▶ [WHAT TO DO] The answer must be an exact reproduction of all the entries.

▶ [EXCERPTED DATA]
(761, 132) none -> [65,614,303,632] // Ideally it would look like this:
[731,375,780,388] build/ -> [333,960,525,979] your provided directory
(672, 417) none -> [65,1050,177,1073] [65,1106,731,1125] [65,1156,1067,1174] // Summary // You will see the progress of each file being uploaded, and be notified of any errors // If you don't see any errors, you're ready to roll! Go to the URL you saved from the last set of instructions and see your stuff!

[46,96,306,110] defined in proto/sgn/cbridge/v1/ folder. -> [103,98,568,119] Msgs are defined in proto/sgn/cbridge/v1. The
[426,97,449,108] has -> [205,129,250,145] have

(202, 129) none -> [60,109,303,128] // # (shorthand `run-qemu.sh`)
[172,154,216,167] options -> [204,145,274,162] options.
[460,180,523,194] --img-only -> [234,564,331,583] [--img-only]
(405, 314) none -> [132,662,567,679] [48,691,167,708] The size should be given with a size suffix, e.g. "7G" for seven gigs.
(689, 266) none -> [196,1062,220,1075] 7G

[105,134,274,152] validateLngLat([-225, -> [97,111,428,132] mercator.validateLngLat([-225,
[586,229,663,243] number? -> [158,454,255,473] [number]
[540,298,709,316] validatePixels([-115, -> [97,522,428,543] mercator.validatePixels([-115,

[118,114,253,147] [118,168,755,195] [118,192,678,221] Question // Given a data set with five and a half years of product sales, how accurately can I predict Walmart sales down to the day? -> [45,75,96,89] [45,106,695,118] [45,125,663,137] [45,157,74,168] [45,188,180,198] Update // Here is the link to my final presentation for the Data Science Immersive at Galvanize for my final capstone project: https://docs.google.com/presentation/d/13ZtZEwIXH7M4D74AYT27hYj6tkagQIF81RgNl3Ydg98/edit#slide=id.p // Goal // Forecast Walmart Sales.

▶ [SOLUTION TO THE PROBLEM]
(761, 132) none -> [65,614,303,632] // Ideally it would look like this:
[731,375,780,388] build/ -> [333,960,525,979] your provided directory
(672, 417) none -> [65,1050,177,1073] [65,1106,731,1125] [65,1156,1067,1174] // Summary // You will see the progress of each file being uploaded, and be notified of any errors // If you don't see any errors, you're ready to roll! Go to the URL you saved from the last set of instructions and see your stuff!

[46,96,306,110] defined in proto/sgn/cbridge/v1/ folder. -> [103,98,568,119] Msgs are defined in proto/sgn/cbridge/v1. The
[426,97,449,108] has -> [205,129,250,145] have

(202, 129) none -> [60,109,303,128] // # (shorthand `run-qemu.sh`)
[172,154,216,167] options -> [204,145,274,162] options.
[460,180,523,194] --img-only -> [234,564,331,583] [--img-only]
(405, 314) none -> [132,662,567,679] [48,691,167,708] The size should be given with a size suffix, e.g. "7G" for seven gigs.
(689, 266) none -> [196,1062,220,1075] 7G

[105,134,274,152] validateLngLat([-225, -> [97,111,428,132] mercator.validateLngLat([-225,
[586,229,663,243] number? -> [158,454,255,473] [number]
[540,298,709,316] validatePixels([-115, -> [97,522,428,543] mercator.validatePixels([-115,

[118,114,253,147] [118,168,755,195] [118,192,678,221] Question // Given a data set with five and a half years of product sales, how accurately can I predict Walmart sales down to the day? -> [45,75,96,89] [45,106,695,118] [45,125,663,137] [45,157,74,168] [45,188,180,198] Update // Here is the link to my final presentation for the Data Science Immersive at Galvanize for my final capstone project: https://docs.google.com/presentation/d/13ZtZEwIXH7M4D74AYT27hYj6tkagQIF81RgNl3Ydg98/edit#slide=id.p // Goal // Forecast Walmart Sales.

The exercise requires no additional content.